How many people had heard of the performance artist Karen Finley or the photographer Andres Serrano before they got into a fight with Washington demagogues? How many people had heard of the artist Chris Ofili before the mayor of New York launched his dumb crusade against the picture of the Virgin Mary at the Brooklyn Museum of Art?
The poet Amiri Baraka has been well-known for a long time - 30 or 40 years.
But once again, people are talking about a work of art -- a poem, by Baraka -- only because it offends. And in this case, people are entirely right to be offended. I'd say they have a duty to be offended.
Baraka's poem is called Who Blew Up America? It was inspired by 9/11. And it's a rant about the evils of America and of white Anglo-Saxons in particular -- in other words, the evils of The Man. It's a litany of facts and factitious arguments about capitalism and slavery and genocide and persecutions of various kinds.
Baraka is an excellent performer.
And then he gets to the really problematic stanza:
Who knew the World Trade Center was gonna get bombed
Who told 4000 Israeli workers at the Twin Towers
To stay home that day
Why did Sharon stay away?
"Who told 4000 Israeli workers at the Twin Towers to stay home that day?"

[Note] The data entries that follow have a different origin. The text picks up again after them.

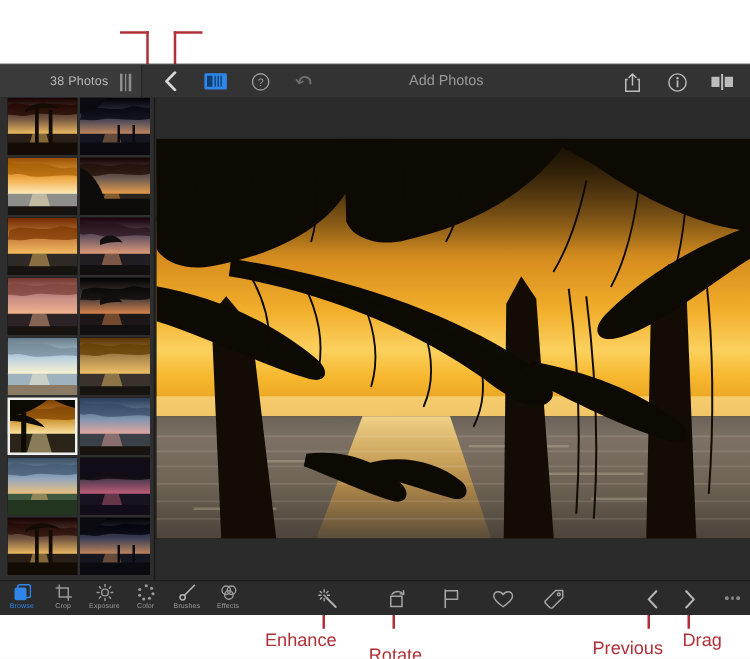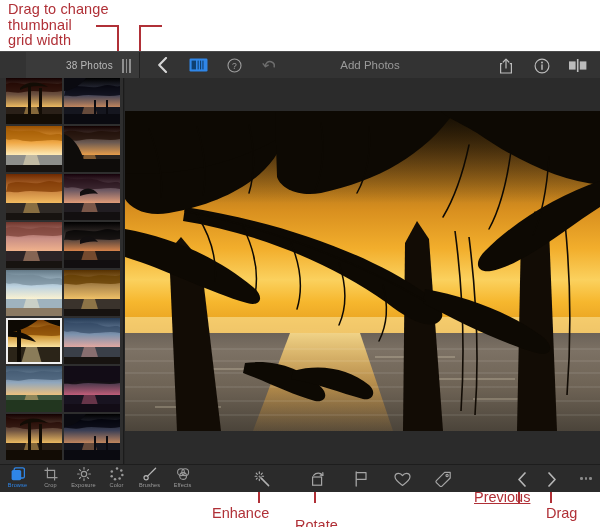"Drag to change" div.anno-text { html: <div>Drag to change thumbnail grid width</div> -> none }
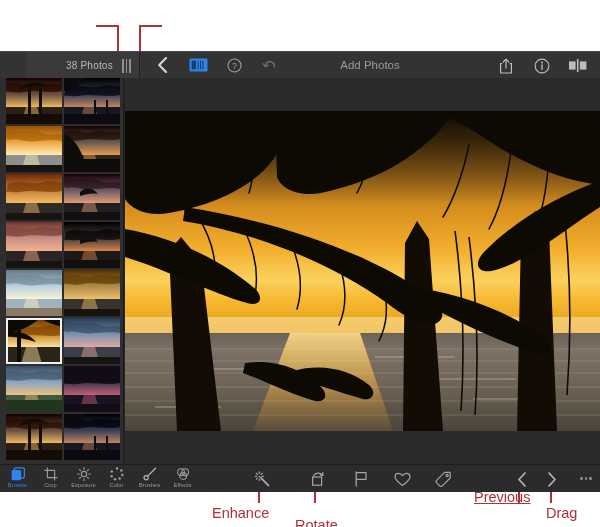"38 Photos" #topbar-left { margin-left: 26px -> none }
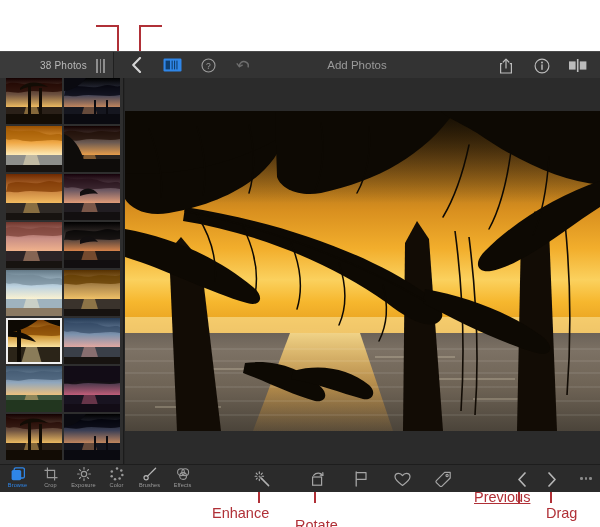"Previous" div.anno-bottom { text-decoration: underline -> none; top: 489px -> 511px }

The true answer, of course, is no one. Baraka's rhetorical question is, of course, a grotesque lieā¦as well as a completely implausible, insane lie. A lie apparently launched last September by an Arab TV news channel in Beirut a year ago, and spread like a virus through the Internet ever since.
Baraka is the poet laureate of New Jersey. The debate in the press has focussed on whether the state governor or legislature should have the power to remove that laurel.

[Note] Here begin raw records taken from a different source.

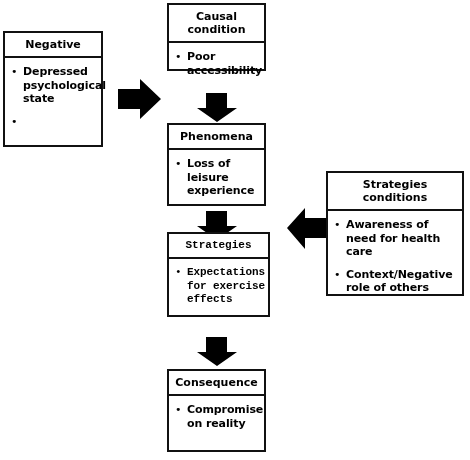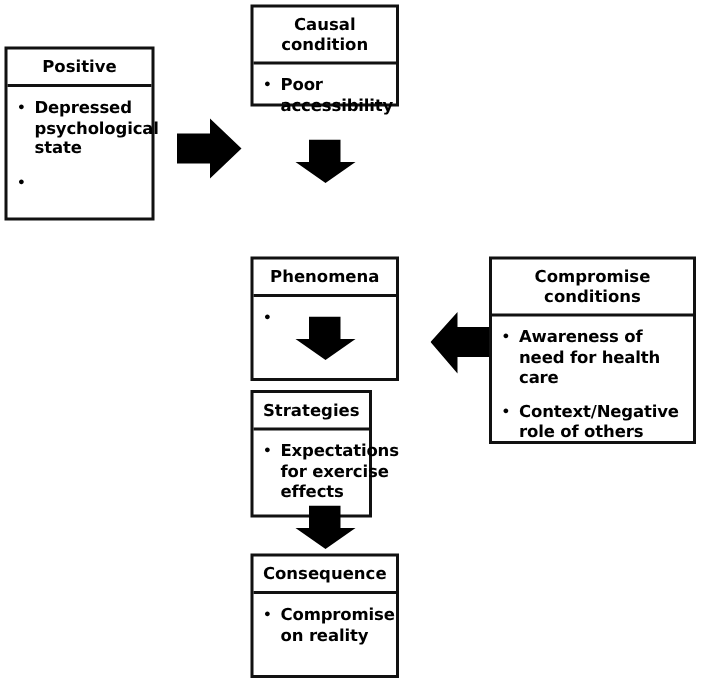"Positive" div.node-header { text: Positive -> Negative }
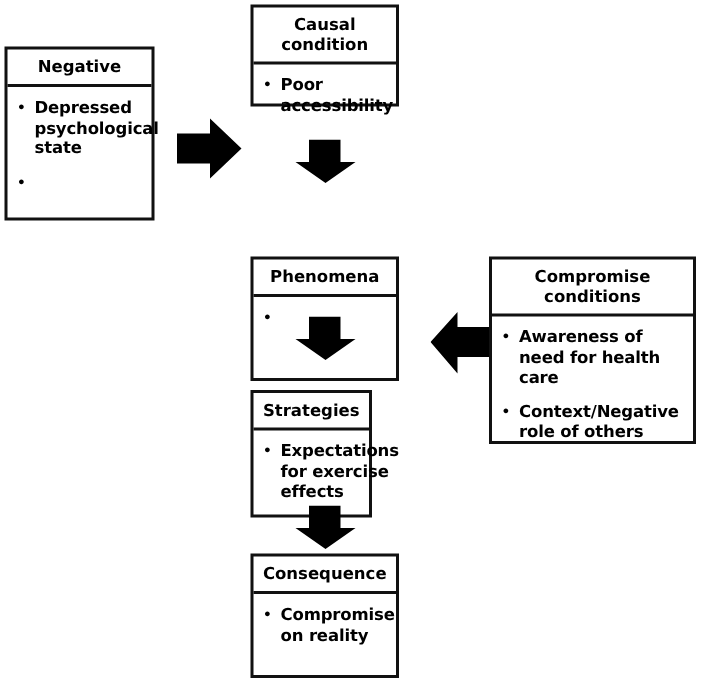"Phenomena" div.node { margin-top: 48px -> none }
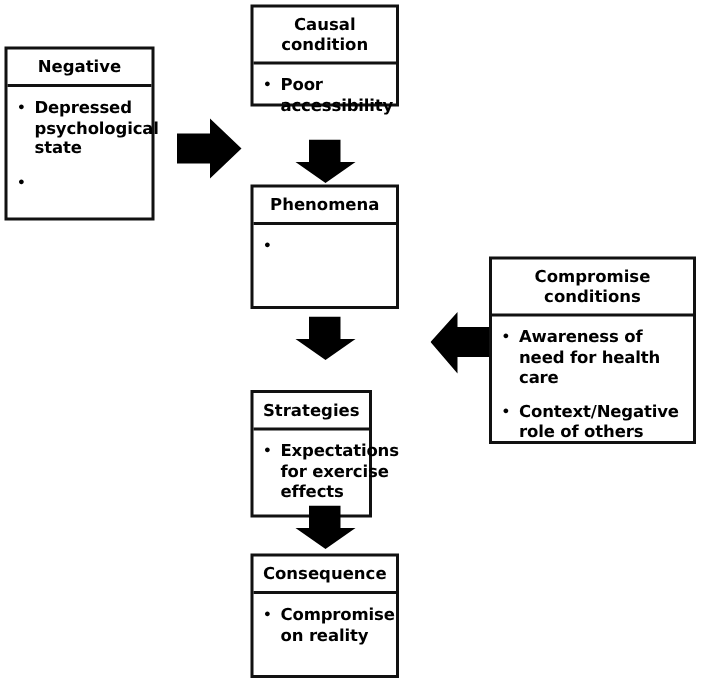"Loss of leisure experience" span.bullet-text { html: none -> <span>Loss of leisure experience</span> }
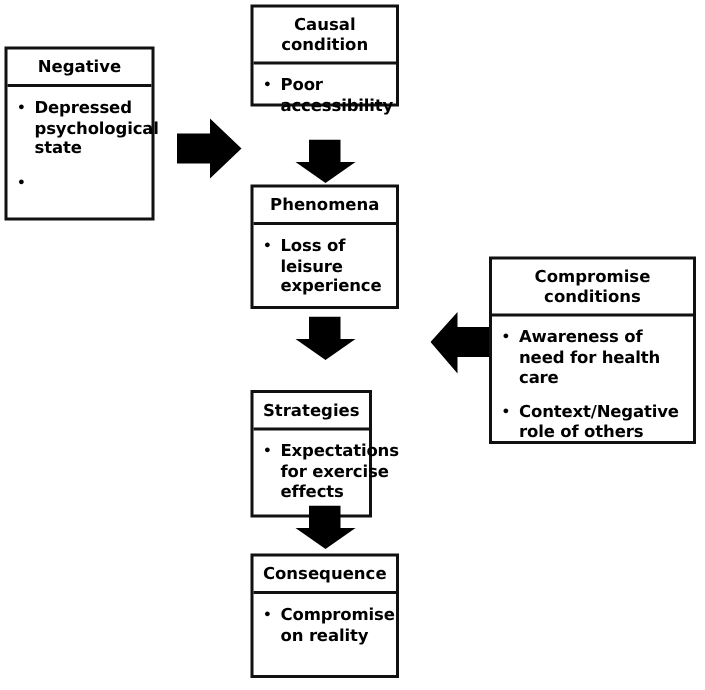"Compromise conditions" div.node-header { text: Compromise -> Strategies }
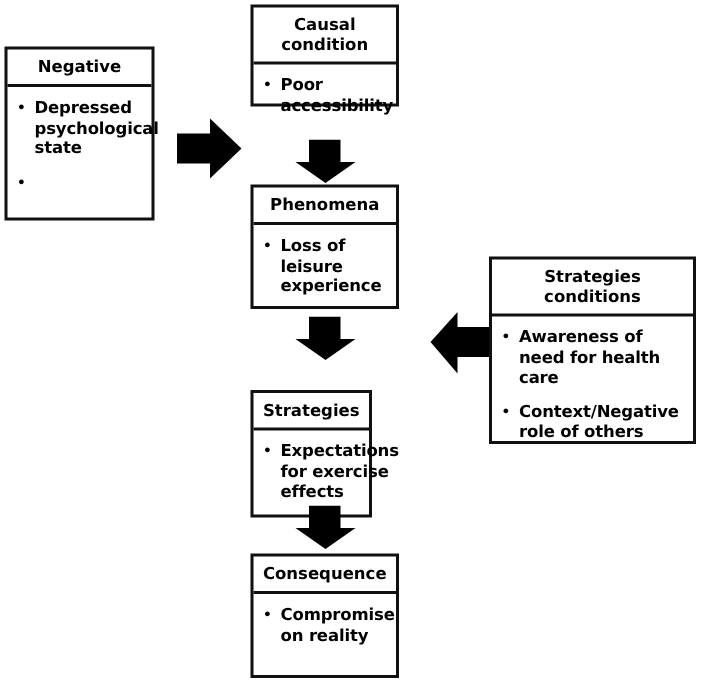"Strategies" div.node { font-family: none -> Liberation Mono, monospace; top: 260px -> 232px; width: 81px -> 103px }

To do so would set a bad precedent, but sure, they should be able to fire him -- although maybe they should have looked more closely at his extensive anti-Semitic output before they appointed him poet laureate.
Baraka says this poem is not anti-Semitic -- and for evidence he could point to his stanza that accuses The Man of complicity with the Nazis in the extermination camps.
Whatever. The larger point is that assertions of big historical truths, even in a piece of "art," are not relieved of their obligations to be true.
I'm close to being an absolutist when it comes to freedom of speech. Let anybody say -- or write or paint or film - almost anything they want. But then let them live with the consequences. Because "art" does not provide some kind of blanket immunity for big lies.
This is Kurt Andersen in Studio 360.